Merkle Tree¶
Note
The ccf Python package provides the ledger module to easily parse the ledger. More details here.
The high-integrity guarantees of CCF are enforced by a single Merkle Tree which records the cryptographic hash (leaves) of all transactions that mutate the key-value store. The root of the Merkle Tree is regularly signed by the primary node and the signature is recorded in the public:ccf.internal.signatures key-value map. Like any other transaction, the signature transaction is also recorded in the ledger (see Ledger for the transaction format), which allows for offline auditability of the service (for both governance and application history).
The following diagram demonstrates how the integrity of the ledger can be verified: a signature transaction (at seqno 6) signs the root of the Merkle Tree so far (after the transaction at seqno 5 has been recorded).
Auditors of the CCF ledger can reconstruct the Merkle Tree by walking through the ledger, hashing the transactions recorded in the ledger and appending them to a fresh Merkle Tree. On every signature transaction, the reconstituted root can be compared to the one recorded in the signature transaction. The signature can be verified using the public signing key of the primary node at the time (also recorded in the ledger – see public:ccf.gov.nodes.info map). If the signature and root match, the integrity of the ledger so far is guaranteed.
Note
The signature transaction also contains the hash of the transactions signed since the last signature. This allows CCF to efficiently issue receipts for historical transactions by only reading the signature transaction that follows the target transaction in the ledger.
To reduce the memory footprint of the Merkle Tree as more transactions are recorded in the ledger, the Merkle Tree is regularly compacted, deleting all historical leaves and intermediate nodes that are no longer required. For example, assuming that the tree is compacted on the next consensus commit, at seqno 6:
Note
In practice, CCF keeps track of a larger historical Merkle Tree in memory so that receipts of recent transactions can be issued efficiently, without having to fetch signature transactions from the ledger.

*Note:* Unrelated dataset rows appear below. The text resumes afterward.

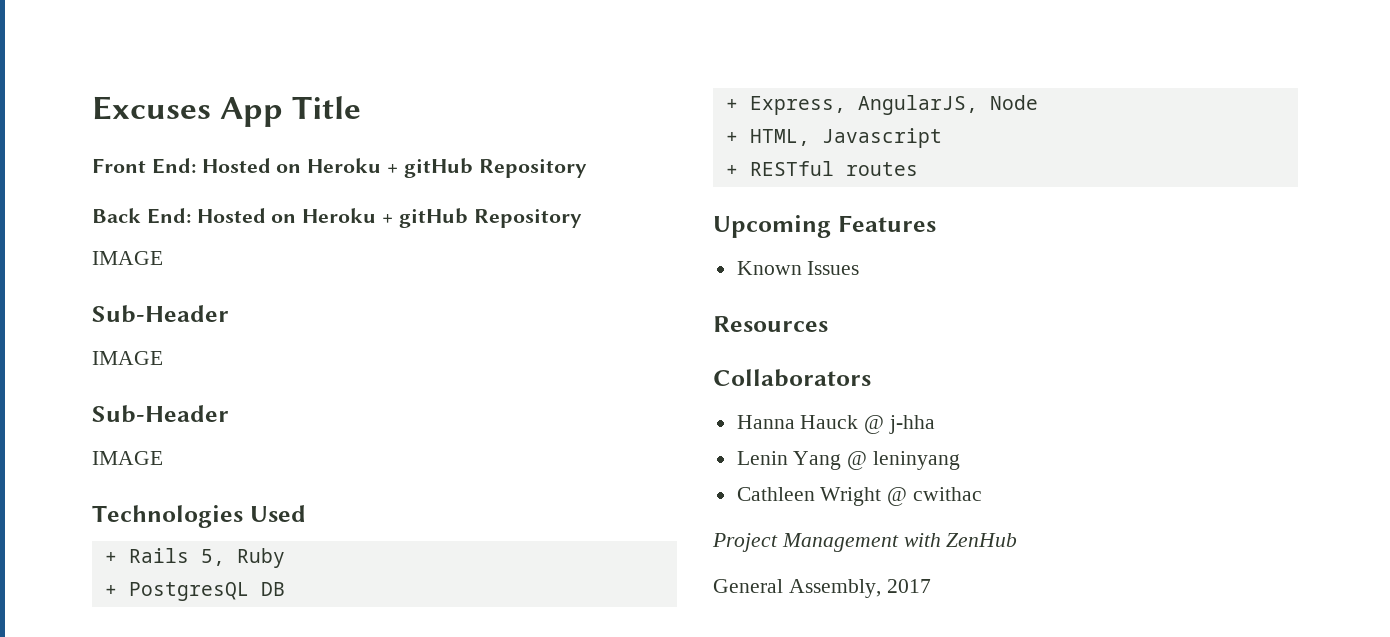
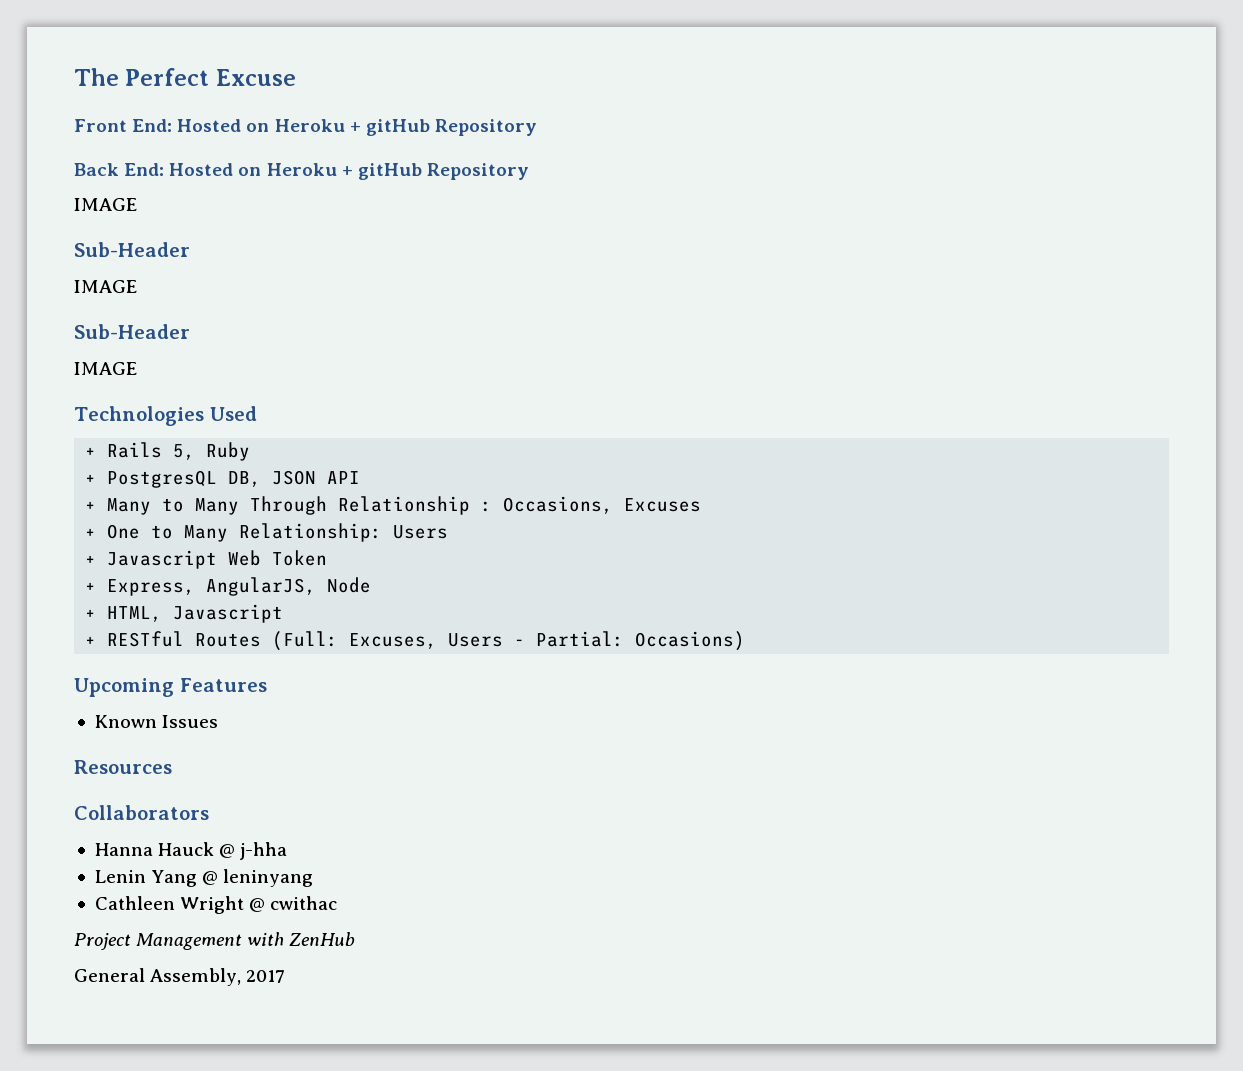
[92,96,362,127] Excuses App Title -> [74,68,296,86] The Perfect Excuse
[260,582,285,596] DB -> [228,470,361,487] [85,496,702,515] [85,523,449,542] [85,550,328,569] DB, JSON API // + Many to Many Through Relationship : Occasions, Excuses // + One to Many Relationship: Users // + Javascript Web Token
[845,162,918,176] routes -> [195,631,746,651] Routes (Full: Excuses, Users - Partial: Occasions)

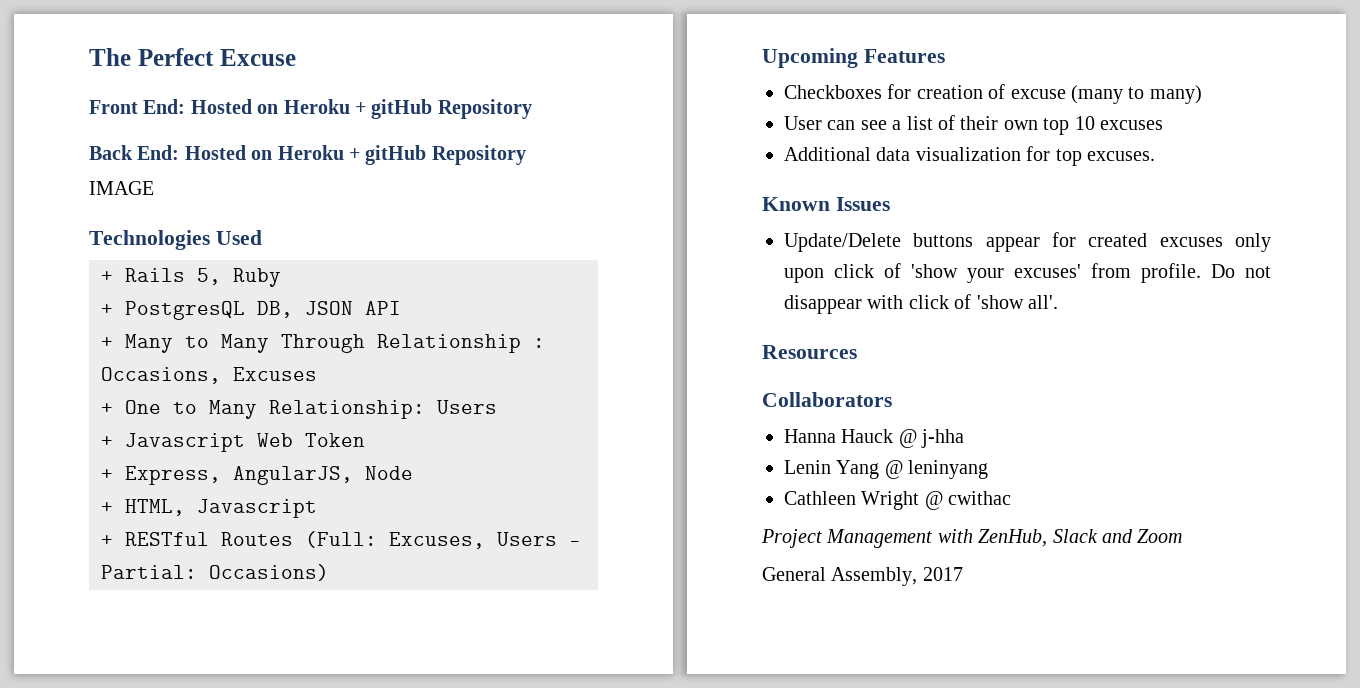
[74,242,190,257] [74,280,137,293] [74,324,190,339] [74,362,137,375] // Sub-Header // IMAGE // Sub-Header // IMAGE -> (154, 188) none
[94,715,219,728] Known Issues -> [784,84,1202,104] [784,115,1163,135] [784,146,1155,166] [762,197,890,211] [784,232,1271,252] [784,263,1271,283] [784,294,1058,314] Checkboxes for creation of excuse (many to many) // User can see a list of their own top 10 excuses // Additional data visualization for top excuses. // Known Issues // Update/Delete buttons appear for created excuses only upon click of 'show your excuses' from profile. Do not disappear with click of 'show all'.
[289,932,356,946] ZenHub -> [978,529,1183,547] ZenHub, Slack and Zoom

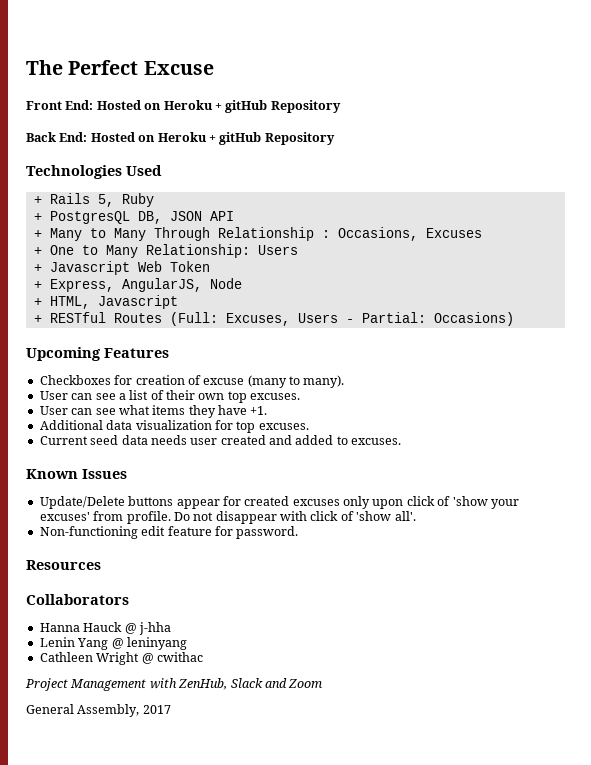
[89,181,154,195] // IMAGE -> (335, 138) none
[1149,85,1202,104] many) -> [303,375,345,388] many).
[1074,116,1163,130] 10 excuses -> [250,393,301,400] [39,405,268,418] excuses. // User can see what items they have +1.
(1155, 156) none -> [39,435,402,445] // Current seed data needs user created and added to excuses.
(1058, 302) none -> [39,526,299,539] // Non-functioning edit feature for password.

The compacted Merkle Tree (containing leaves and intermediate nodes to issue receipts for transactions from seqno 6) is included in the next signature transaction (at seqno 11):
Serialised Merkle Tree Format¶
Each signature transaction writes a serialised representation of the compacted Merkle Tree to the public:ccf.internal.tree key-value map. This serialisation is produced by merklecpp.h (C++) and can be deserialised by both merklecpp.h and the ccf.merkletree Python module. The Python Library uses this format to verify the integrity of the ledger.
The serialised format captures two things:
The leaf hashes for all transactions that have not been flushed (i.e. the right-hand side of the compacted tree).
The flushed subtree root hashes along the left edge of the tree, which are needed to reconstruct the full root hash despite the flushed leaves being discarded.
The binary format is big-endian throughout and is structured as follows:
Field Type |
Description |
|
|---|---|---|
uint64_t |
Number of leaf hashes ( |
|
uint64_t |
Number of flushed leaves ( |
|
Repeating [0..num_leaf_nodes] |
Hashes for unflushed leaves |
|
SHA-256 hash (32 bytes) |
Hash of an unflushed leaf (e.g. H6, H7, …, H10 in the diagram) |
|
Repeating [0..popcount(num_flushed)] |
Roots of flushed subtrees on the left edge, one per set bit |
|
SHA-256 hash (32 bytes) |
Root hash of a flushed subtree (bit 0 first, then bit 1, etc.) |
|
Flushed Subtree Hashes¶
The num_flushed field serves double duty: it records both the count of flushed leaves and, through its binary representation, which flushed subtree root hashes are present in the serialisation.
Each set bit i of num_flushed indicates a flushed subtree of size \(2^i\):
Bit 0 set: a single flushed leaf hash (at level 0).
Bit 1 set: a flushed subtree root covering 2 leaves (at level 1).
Bit 2 set: a flushed subtree root covering 4 leaves (at level 2).
And so on.
The flushed hashes are serialised in order of ascending level (bit 0 first, then bit 1, etc.), and only for bits that are set.
Example¶
Using the compacted tree from the diagram above, where transactions at seqno 1–5 have been flushed (num_flushed = 5 = 0b101), and seqno 6–10 remain as leaves:
num_leaf_nodes = 5(H6, H7, H8, H9, H10)num_flushed = 5Leaf hashes: H6, H7, H8, H9, H10
Bit 0 of
num_flushedis set → flushed hash for 1 leaf: H5Bit 1 is not set → no hash
Bit 2 is set → flushed hash for a subtree of 4 leaves: H1234
During deserialisation, the tree is reconstructed level by level. At each level, if the corresponding bit in num_flushed is set, the flushed subtree root hash is inserted at the left of that level before pairing nodes upward. This restores the same root hash as the original (uncompacted) tree.